About this exercise: What follows is a set of records; repeat them exactly, without the pictures.

Front-end code edit data:
══════
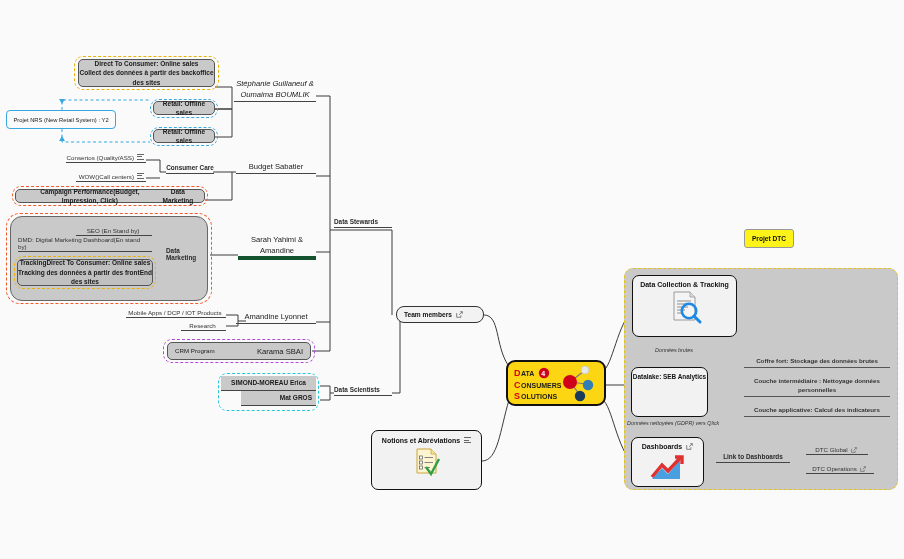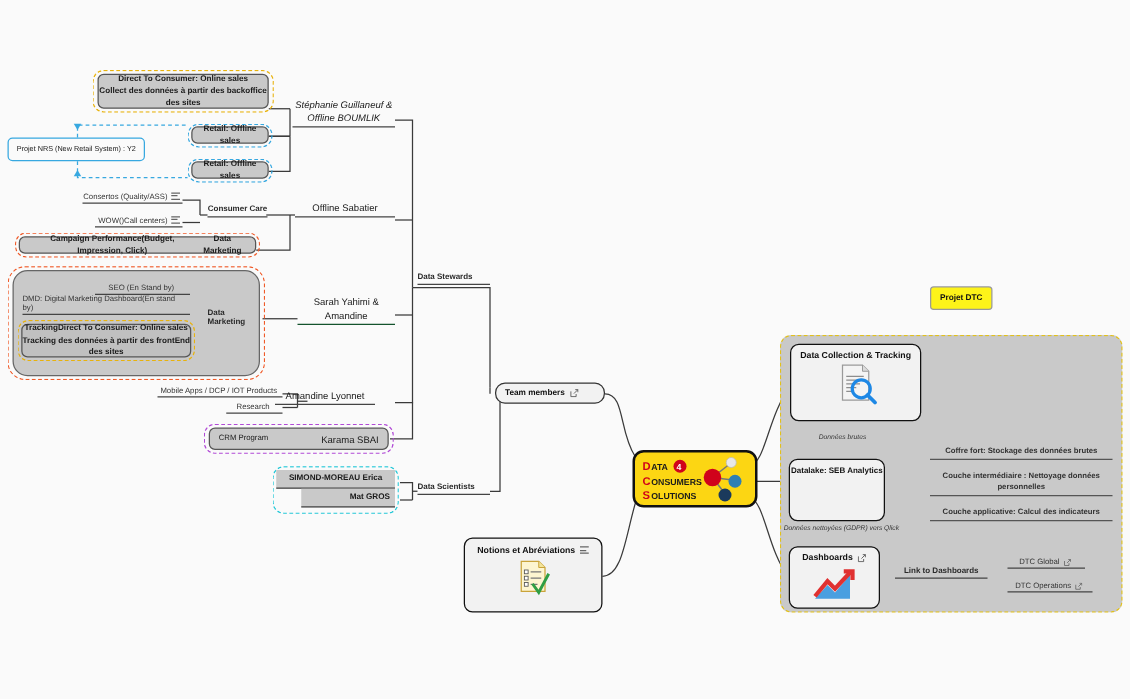--- a/index.html
+++ b/index.html
@@ -161,42 +161,42 @@
     </g>
     <g fill="#37a8e0">
       <polygon points="62,104 59,99 65,99"></polygon>
       <polygon points="62,136 59,141 65,141"></polygon>
     </g>
   </svg>
 
   <div class="node plainlabel bigname italicname" style="left:234px;top:78px;width:82px;height:24px;flex-direction:column;justify-content:center;
               text-align:center;line-height:1.4;border-bottom:1px solid #444;">
     <span>Stéphanie Guillaneuf &amp;</span>
-    <span>Offline BOUMLIK</span>
+    <span>Oumaima BOUMLIK</span>
   </div>
 
   <div class="node underline-node" style="left:66px;top:152px;width:80px;height:11px;">
     <span>Consertos (Quality/ASS)</span>
     <span class="hamb">
         <i></i>
         <i></i>
         <i></i>
       </span>
   </div>
   <div class="node underline-node" style="left:76px;top:171px;width:70px;height:11px;">
     <span>WOW()Call centers)</span>
     <span class="hamb">
         <i></i>
         <i></i>
         <i></i>
       </span>
   </div>
   <div class="node plainlabel" style="left:166px;top:162px;width:48px;height:12px;border-bottom:1px solid #444;justify-content:center;">Consumer Care</div>
 
-  <div class="node plainlabel bigname" style="left:236px;top:160px;width:80px;height:14px;justify-content:center;border-bottom:1px solid #444;">Offline Sabatier</div>
+  <div class="node plainlabel bigname" style="left:236px;top:160px;width:80px;height:14px;justify-content:center;border-bottom:1px solid #444;">Budget Sabatier</div>
 
   <div class="dash orange" style="left:12px;top:186px;width:196px;height:20px;"></div>
   <div class="node gbox" style="left:15px;top:189px;width:190px;height:14px;justify-content:space-between;padding:0 6px;">
     <span>Campaign Performance(Budget, Impression, Click)</span>
     <span>Data Marketing</span>
   </div>
 
   <div class="dash orange" style="left:6px;top:213px;width:206px;height:91px;border-radius:14px;"></div>
   <div class="node" style="left:10px;top:216px;width:198px;height:85px;background:#c9c9c9;border-radius:12px;border:1px solid #666;"></div>
 
@@ -204,29 +204,29 @@
   <div class="node underline-node" style="left:18px;top:241px;width:134px;height:11px;justify-content:center;">DMD: Digital Marketing Dashboard(En stand by)</div>
 
   <div class="dash yellow" style="left:14px;top:256px;width:142px;height:33px;"></div>
   <div class="node gbox" style="left:17px;top:259px;width:136px;height:27px;flex-direction:column;background:#c0c0c0;">
     <span>TrackingDirect To Consumer: Online sales</span>
     <span>Tracking des données à partir des frontEnd des sites</span>
   </div>
   <div class="node plainlabel" style="left:166px;top:248px;width:44px;height:12px;justify-content:center;">Data Marketing</div>
 
   <div class="node plainlabel bigname" style="left:238px;top:236px;width:78px;height:24px;flex-direction:column;justify-content:center;
-              text-align:center;line-height:1.4;border-bottom:1px solid #14532d;">
+              text-align:center;line-height:1.4;border-bottom:4px solid #14532d;">
     <span>Sarah Yahimi &amp;</span>
     <span>Amandine</span>
   </div>
 
   <div class="node underline-node" style="left:126px;top:307px;width:100px;height:11px;justify-content:center;">Mobile Apps / DCP / IOT Products</div>
   <div class="node underline-node" style="left:181px;top:320px;width:45px;height:11px;justify-content:center;">Research</div>
 
-  <div class="node plainlabel bigname" style="left:220px;top:310px;width:80px;height:14px;justify-content:center;border-bottom:1px solid #444;">Amandine Lyonnet</div>
+  <div class="node plainlabel bigname" style="left:236px;top:310px;width:80px;height:14px;justify-content:center;border-bottom:1px solid #444;">Amandine Lyonnet</div>
 
   <div class="dash purple" style="left:163px;top:339px;width:152px;height:24px;"></div>
   <div class="node gbox" style="left:167px;top:342px;width:144px;height:18px;justify-content:space-between;padding:0 7px;">
     <span style="font-weight:normal;font-size:6.2px;">CRM Program</span>
     <span class="bigname">Karama SBAI</span>
   </div>
 
   <div class="dash cyan" style="left:218px;top:373px;width:101px;height:38px;"></div>
   <div class="node gbox" style="left:221px;top:376px;width:95px;height:15px;border:none;border-bottom:1px solid #444;border-radius:0;">SIMOND-MOREAU Erica</div>
   <div class="node gbox" style="left:241px;top:391px;width:75px;height:15px;border:none;border-bottom:1px solid #444;border-radius:0;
══════
Solution to the exercise:
--- a/index.html
+++ b/index.html
@@ -161,42 +161,42 @@
     </g>
     <g fill="#37a8e0">
       <polygon points="62,104 59,99 65,99"></polygon>
       <polygon points="62,136 59,141 65,141"></polygon>
     </g>
   </svg>
 
   <div class="node plainlabel bigname italicname" style="left:234px;top:78px;width:82px;height:24px;flex-direction:column;justify-content:center;
               text-align:center;line-height:1.4;border-bottom:1px solid #444;">
     <span>Stéphanie Guillaneuf &amp;</span>
-    <span>Offline BOUMLIK</span>
+    <span>Oumaima BOUMLIK</span>
   </div>
 
   <div class="node underline-node" style="left:66px;top:152px;width:80px;height:11px;">
     <span>Consertos (Quality/ASS)</span>
     <span class="hamb">
         <i></i>
         <i></i>
         <i></i>
       </span>
   </div>
   <div class="node underline-node" style="left:76px;top:171px;width:70px;height:11px;">
     <span>WOW()Call centers)</span>
     <span class="hamb">
         <i></i>
         <i></i>
         <i></i>
       </span>
   </div>
   <div class="node plainlabel" style="left:166px;top:162px;width:48px;height:12px;border-bottom:1px solid #444;justify-content:center;">Consumer Care</div>
 
-  <div class="node plainlabel bigname" style="left:236px;top:160px;width:80px;height:14px;justify-content:center;border-bottom:1px solid #444;">Offline Sabatier</div>
+  <div class="node plainlabel bigname" style="left:236px;top:160px;width:80px;height:14px;justify-content:center;border-bottom:1px solid #444;">Budget Sabatier</div>
 
   <div class="dash orange" style="left:12px;top:186px;width:196px;height:20px;"></div>
   <div class="node gbox" style="left:15px;top:189px;width:190px;height:14px;justify-content:space-between;padding:0 6px;">
     <span>Campaign Performance(Budget, Impression, Click)</span>
     <span>Data Marketing</span>
   </div>
 
   <div class="dash orange" style="left:6px;top:213px;width:206px;height:91px;border-radius:14px;"></div>
   <div class="node" style="left:10px;top:216px;width:198px;height:85px;background:#c9c9c9;border-radius:12px;border:1px solid #666;"></div>
 
@@ -204,29 +204,29 @@
   <div class="node underline-node" style="left:18px;top:241px;width:134px;height:11px;justify-content:center;">DMD: Digital Marketing Dashboard(En stand by)</div>
 
   <div class="dash yellow" style="left:14px;top:256px;width:142px;height:33px;"></div>
   <div class="node gbox" style="left:17px;top:259px;width:136px;height:27px;flex-direction:column;background:#c0c0c0;">
     <span>TrackingDirect To Consumer: Online sales</span>
     <span>Tracking des données à partir des frontEnd des sites</span>
   </div>
   <div class="node plainlabel" style="left:166px;top:248px;width:44px;height:12px;justify-content:center;">Data Marketing</div>
 
   <div class="node plainlabel bigname" style="left:238px;top:236px;width:78px;height:24px;flex-direction:column;justify-content:center;
-              text-align:center;line-height:1.4;border-bottom:1px solid #14532d;">
+              text-align:center;line-height:1.4;border-bottom:4px solid #14532d;">
     <span>Sarah Yahimi &amp;</span>
     <span>Amandine</span>
   </div>
 
   <div class="node underline-node" style="left:126px;top:307px;width:100px;height:11px;justify-content:center;">Mobile Apps / DCP / IOT Products</div>
   <div class="node underline-node" style="left:181px;top:320px;width:45px;height:11px;justify-content:center;">Research</div>
 
-  <div class="node plainlabel bigname" style="left:220px;top:310px;width:80px;height:14px;justify-content:center;border-bottom:1px solid #444;">Amandine Lyonnet</div>
+  <div class="node plainlabel bigname" style="left:236px;top:310px;width:80px;height:14px;justify-content:center;border-bottom:1px solid #444;">Amandine Lyonnet</div>
 
   <div class="dash purple" style="left:163px;top:339px;width:152px;height:24px;"></div>
   <div class="node gbox" style="left:167px;top:342px;width:144px;height:18px;justify-content:space-between;padding:0 7px;">
     <span style="font-weight:normal;font-size:6.2px;">CRM Program</span>
     <span class="bigname">Karama SBAI</span>
   </div>
 
   <div class="dash cyan" style="left:218px;top:373px;width:101px;height:38px;"></div>
   <div class="node gbox" style="left:221px;top:376px;width:95px;height:15px;border:none;border-bottom:1px solid #444;border-radius:0;">SIMOND-MOREAU Erica</div>
   <div class="node gbox" style="left:241px;top:391px;width:75px;height:15px;border:none;border-bottom:1px solid #444;border-radius:0;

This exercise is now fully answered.